Ohio eviction costs are meaningful: court filing fees range from $160 to $250, sheriff lockout fees add $50 to $175, and attorney fees run $500 to $3,000 depending on complexity. Ohio eviction laws does not require just cause for non-renewal, and the state preempts local rent control ordinances, so no city inside Highland County can impose its own rent cap. Landlords should also be aware that Ohio security deposit limits and landlord entry rules, including the required 24-hour advance notice before entering an occupied unit, apply statewide and govern every tenancy in the county.
With a county poverty rate of 22.1% and a renter share of 39.5%, the economic baseline in Highland County is a meaningful underwriting variable; review the city-level scores in the grid above to identify which specific communities fit your risk tolerance before committing to a property.

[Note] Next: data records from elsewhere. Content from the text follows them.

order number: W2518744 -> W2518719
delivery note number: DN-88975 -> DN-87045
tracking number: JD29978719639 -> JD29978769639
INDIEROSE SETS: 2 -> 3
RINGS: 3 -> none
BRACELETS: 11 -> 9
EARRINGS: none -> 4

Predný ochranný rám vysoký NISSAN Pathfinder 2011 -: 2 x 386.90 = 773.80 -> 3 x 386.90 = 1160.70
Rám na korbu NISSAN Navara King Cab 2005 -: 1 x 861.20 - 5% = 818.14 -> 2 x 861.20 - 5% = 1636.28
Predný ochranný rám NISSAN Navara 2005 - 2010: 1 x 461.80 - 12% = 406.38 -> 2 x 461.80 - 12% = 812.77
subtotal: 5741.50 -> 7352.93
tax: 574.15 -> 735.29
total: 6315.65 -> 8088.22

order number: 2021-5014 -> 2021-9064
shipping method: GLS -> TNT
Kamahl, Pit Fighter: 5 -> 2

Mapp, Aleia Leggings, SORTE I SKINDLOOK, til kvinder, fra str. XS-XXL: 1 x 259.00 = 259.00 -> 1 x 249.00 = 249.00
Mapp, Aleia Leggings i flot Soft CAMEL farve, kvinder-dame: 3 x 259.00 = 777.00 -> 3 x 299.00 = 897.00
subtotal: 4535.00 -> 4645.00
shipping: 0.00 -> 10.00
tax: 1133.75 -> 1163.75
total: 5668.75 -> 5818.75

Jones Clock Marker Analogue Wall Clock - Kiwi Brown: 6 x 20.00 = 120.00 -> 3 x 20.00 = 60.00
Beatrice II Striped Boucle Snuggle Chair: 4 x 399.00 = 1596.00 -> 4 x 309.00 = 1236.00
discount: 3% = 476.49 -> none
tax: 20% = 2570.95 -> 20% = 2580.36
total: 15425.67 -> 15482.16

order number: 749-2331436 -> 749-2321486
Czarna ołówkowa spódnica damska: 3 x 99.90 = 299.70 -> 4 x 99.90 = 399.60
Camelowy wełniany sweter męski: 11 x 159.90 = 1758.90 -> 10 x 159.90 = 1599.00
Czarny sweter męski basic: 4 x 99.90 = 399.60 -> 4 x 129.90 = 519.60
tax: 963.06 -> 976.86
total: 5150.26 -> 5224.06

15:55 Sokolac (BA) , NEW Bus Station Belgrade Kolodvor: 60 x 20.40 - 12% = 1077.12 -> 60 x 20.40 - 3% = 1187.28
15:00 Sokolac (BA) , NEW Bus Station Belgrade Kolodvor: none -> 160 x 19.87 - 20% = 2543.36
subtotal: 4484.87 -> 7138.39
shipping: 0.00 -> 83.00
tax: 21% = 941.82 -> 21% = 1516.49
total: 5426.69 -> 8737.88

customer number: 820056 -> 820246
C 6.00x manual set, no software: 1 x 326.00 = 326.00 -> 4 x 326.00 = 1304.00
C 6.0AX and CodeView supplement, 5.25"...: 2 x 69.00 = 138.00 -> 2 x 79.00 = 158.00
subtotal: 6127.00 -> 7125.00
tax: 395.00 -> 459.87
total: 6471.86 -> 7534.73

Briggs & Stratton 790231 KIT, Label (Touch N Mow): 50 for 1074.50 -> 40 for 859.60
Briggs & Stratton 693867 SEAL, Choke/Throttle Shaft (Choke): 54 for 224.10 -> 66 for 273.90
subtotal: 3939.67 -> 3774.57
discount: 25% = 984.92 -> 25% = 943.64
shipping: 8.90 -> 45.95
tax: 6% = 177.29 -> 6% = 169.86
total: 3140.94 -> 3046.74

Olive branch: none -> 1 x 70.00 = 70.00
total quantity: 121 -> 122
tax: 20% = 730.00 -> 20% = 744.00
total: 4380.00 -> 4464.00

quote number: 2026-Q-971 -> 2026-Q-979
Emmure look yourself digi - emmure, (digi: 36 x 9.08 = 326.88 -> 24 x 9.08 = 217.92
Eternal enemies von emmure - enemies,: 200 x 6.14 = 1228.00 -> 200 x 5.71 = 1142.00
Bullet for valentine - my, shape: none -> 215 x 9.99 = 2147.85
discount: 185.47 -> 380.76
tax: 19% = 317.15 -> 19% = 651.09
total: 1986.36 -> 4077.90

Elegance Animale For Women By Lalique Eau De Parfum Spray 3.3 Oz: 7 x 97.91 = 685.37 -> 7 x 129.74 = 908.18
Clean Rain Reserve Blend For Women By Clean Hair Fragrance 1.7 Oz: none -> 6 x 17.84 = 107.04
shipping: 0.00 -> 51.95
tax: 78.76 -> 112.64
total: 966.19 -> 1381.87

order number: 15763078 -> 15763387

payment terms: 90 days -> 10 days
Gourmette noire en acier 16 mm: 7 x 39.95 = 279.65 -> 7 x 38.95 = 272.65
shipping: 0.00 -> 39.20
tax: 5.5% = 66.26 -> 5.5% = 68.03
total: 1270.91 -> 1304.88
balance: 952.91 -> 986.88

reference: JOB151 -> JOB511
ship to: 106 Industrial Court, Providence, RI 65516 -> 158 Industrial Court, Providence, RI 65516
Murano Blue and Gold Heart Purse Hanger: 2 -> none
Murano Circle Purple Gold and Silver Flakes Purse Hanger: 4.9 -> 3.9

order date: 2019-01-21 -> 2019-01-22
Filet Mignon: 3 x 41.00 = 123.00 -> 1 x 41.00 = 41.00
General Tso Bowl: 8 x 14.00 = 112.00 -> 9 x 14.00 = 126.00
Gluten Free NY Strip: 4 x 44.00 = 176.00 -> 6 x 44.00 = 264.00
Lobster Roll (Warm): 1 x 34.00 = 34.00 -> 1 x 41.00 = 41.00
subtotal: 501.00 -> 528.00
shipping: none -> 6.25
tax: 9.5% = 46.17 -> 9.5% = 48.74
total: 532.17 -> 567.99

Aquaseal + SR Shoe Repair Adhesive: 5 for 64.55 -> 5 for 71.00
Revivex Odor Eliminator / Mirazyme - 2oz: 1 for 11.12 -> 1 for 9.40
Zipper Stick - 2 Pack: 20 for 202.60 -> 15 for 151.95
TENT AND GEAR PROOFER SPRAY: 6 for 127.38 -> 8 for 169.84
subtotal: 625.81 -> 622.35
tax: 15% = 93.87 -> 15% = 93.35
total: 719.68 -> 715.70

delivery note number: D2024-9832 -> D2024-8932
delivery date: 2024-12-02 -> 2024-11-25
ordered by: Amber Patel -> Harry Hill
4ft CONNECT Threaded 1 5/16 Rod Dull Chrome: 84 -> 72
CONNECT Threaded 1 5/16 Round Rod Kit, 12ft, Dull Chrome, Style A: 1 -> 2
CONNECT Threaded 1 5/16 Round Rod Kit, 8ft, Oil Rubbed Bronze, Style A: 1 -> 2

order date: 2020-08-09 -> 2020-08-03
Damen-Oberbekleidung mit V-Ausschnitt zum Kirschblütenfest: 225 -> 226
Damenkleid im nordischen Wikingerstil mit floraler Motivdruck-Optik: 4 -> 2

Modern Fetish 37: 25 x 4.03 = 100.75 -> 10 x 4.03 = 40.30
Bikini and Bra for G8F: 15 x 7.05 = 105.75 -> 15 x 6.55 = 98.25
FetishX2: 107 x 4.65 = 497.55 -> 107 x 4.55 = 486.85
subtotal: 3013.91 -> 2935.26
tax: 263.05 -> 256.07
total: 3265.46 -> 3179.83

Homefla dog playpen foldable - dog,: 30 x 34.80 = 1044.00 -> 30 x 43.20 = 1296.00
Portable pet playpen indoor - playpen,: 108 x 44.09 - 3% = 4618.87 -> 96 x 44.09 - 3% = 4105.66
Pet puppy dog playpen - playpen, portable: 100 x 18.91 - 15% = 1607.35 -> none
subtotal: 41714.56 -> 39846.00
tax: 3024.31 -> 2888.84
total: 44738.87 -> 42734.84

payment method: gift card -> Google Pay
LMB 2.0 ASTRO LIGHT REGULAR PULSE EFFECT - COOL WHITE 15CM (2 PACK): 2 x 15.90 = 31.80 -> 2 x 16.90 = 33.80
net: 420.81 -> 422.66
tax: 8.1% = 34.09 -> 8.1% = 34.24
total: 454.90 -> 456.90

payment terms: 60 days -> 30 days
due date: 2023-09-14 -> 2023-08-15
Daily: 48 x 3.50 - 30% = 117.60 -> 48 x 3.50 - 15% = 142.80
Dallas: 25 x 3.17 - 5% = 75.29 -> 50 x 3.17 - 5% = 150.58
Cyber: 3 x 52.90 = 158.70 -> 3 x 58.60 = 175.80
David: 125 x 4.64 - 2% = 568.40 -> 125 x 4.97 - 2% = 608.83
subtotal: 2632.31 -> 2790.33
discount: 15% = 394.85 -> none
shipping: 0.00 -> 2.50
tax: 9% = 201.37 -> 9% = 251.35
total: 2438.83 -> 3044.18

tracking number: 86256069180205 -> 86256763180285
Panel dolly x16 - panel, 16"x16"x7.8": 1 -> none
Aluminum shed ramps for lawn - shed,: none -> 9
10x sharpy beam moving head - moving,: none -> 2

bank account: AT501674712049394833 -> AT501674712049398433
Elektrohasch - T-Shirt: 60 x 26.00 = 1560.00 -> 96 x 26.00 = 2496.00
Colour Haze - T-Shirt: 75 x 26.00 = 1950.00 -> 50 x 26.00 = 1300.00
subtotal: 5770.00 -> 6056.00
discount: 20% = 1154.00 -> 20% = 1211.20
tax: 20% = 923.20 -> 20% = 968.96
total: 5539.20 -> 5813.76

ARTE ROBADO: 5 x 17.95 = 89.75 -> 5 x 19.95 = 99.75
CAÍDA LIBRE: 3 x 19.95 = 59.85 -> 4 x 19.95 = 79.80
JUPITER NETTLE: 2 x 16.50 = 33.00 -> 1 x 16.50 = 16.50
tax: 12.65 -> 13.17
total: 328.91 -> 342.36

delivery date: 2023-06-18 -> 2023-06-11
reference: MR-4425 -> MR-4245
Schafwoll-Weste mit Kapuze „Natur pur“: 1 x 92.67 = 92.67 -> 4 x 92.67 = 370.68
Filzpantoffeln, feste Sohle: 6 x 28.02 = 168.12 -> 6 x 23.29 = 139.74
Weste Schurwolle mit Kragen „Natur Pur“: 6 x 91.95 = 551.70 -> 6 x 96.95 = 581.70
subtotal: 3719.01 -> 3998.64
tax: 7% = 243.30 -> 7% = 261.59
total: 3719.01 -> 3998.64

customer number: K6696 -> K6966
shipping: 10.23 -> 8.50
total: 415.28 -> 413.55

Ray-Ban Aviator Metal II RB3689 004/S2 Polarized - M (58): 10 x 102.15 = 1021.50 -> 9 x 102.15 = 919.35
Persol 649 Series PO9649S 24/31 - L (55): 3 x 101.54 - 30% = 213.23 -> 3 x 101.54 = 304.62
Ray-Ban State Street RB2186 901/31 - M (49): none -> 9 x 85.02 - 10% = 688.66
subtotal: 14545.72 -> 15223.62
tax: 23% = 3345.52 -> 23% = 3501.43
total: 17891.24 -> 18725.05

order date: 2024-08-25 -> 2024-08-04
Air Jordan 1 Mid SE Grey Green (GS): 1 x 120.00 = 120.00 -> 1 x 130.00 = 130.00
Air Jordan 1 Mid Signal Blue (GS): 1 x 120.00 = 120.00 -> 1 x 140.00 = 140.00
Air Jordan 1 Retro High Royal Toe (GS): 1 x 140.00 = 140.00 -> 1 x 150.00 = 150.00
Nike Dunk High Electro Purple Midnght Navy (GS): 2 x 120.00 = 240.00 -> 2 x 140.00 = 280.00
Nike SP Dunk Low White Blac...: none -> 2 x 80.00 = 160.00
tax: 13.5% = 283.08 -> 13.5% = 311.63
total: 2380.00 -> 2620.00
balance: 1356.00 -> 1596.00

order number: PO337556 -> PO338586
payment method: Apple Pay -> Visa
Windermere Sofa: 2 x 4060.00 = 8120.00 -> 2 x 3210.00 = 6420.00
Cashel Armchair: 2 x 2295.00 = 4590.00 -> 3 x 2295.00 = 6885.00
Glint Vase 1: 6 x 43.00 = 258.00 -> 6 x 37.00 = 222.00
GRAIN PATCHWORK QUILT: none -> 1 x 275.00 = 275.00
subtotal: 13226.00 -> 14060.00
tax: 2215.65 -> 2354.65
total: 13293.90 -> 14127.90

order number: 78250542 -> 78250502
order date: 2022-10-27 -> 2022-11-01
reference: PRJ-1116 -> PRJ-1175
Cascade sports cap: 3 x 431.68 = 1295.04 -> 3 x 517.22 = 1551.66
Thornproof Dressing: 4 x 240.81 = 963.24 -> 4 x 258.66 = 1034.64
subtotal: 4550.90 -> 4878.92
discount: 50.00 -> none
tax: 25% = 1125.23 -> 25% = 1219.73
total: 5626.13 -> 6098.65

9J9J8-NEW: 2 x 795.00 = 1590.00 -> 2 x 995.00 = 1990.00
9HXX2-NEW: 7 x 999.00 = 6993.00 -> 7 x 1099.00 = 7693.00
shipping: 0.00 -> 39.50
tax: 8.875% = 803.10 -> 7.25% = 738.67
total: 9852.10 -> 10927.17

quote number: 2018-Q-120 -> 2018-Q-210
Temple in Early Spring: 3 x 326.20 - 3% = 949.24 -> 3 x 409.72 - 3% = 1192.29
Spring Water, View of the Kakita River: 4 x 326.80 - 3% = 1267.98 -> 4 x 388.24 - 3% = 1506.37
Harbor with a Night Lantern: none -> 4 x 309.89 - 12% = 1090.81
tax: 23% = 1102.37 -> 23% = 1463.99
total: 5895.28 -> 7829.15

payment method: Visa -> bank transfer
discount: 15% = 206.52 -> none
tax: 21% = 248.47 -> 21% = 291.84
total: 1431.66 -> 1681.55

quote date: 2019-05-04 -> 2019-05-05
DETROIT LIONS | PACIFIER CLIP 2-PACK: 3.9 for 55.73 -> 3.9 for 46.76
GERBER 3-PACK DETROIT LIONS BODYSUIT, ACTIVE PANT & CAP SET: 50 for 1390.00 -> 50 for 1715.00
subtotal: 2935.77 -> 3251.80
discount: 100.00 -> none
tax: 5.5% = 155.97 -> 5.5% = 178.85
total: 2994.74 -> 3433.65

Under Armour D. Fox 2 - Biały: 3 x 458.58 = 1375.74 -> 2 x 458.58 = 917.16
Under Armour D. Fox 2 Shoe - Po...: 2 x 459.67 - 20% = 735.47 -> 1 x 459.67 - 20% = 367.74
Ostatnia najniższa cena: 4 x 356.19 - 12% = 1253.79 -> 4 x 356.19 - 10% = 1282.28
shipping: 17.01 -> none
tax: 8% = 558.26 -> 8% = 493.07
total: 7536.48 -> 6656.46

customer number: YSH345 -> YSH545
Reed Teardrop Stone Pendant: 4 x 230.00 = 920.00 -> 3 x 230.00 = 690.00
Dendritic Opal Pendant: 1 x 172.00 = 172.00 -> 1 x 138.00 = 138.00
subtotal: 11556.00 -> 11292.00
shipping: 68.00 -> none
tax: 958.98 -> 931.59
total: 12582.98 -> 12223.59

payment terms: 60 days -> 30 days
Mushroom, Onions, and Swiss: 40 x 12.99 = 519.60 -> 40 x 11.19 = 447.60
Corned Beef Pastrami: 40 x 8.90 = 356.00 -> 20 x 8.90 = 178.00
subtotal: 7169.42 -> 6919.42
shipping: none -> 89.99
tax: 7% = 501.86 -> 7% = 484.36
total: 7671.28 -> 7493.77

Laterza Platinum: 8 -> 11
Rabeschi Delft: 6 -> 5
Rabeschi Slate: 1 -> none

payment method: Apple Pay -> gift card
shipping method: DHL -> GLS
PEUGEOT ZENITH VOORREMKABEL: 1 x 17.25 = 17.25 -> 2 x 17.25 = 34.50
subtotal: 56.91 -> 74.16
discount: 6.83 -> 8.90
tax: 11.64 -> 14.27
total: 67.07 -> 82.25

Historical eviction filings in Highland County
From 2002 to 2018, eviction filings in Highland County declined 19%. The peak was 308 filings in 2007.1
- 2462002
- 308Peak (2007)
- 2002018
Data covers 2000–2018, the full span of the Princeton Eviction Lab's national county court-records dataset.
How Highland County compares
Highland County's average eviction-risk score of 3.6/10 places it at rank 55 of 88 Ohio eviction laws counties, where rank 1 is the highest-risk county, meaning 54 counties statewide are riskier and 33 are more landlord-friendly. Among its closest statistical peers, Fayette County scores 3.7/10, Perry County scores 3.67/10, Champaign County scores 3.61/10, Brown County scores 3.6/10, and Henry County scores 3.55/10, confirming that Highland County sits squarely in the middle of a tightly clustered peer group.
Within the county, the intra-market spread from 2.9/10 (Rocky Fork Point) to 3.8/10 (Greenfield) is nearly a full point, which is meaningful for investors comparing specific acquisition targets: Greenfield and Hillsboro carry notably higher tenant financial stress than Rocky Fork Point and Sinking Spring, even though all nine cities operate under the same Ohio eviction laws eviction statutes and cost structure.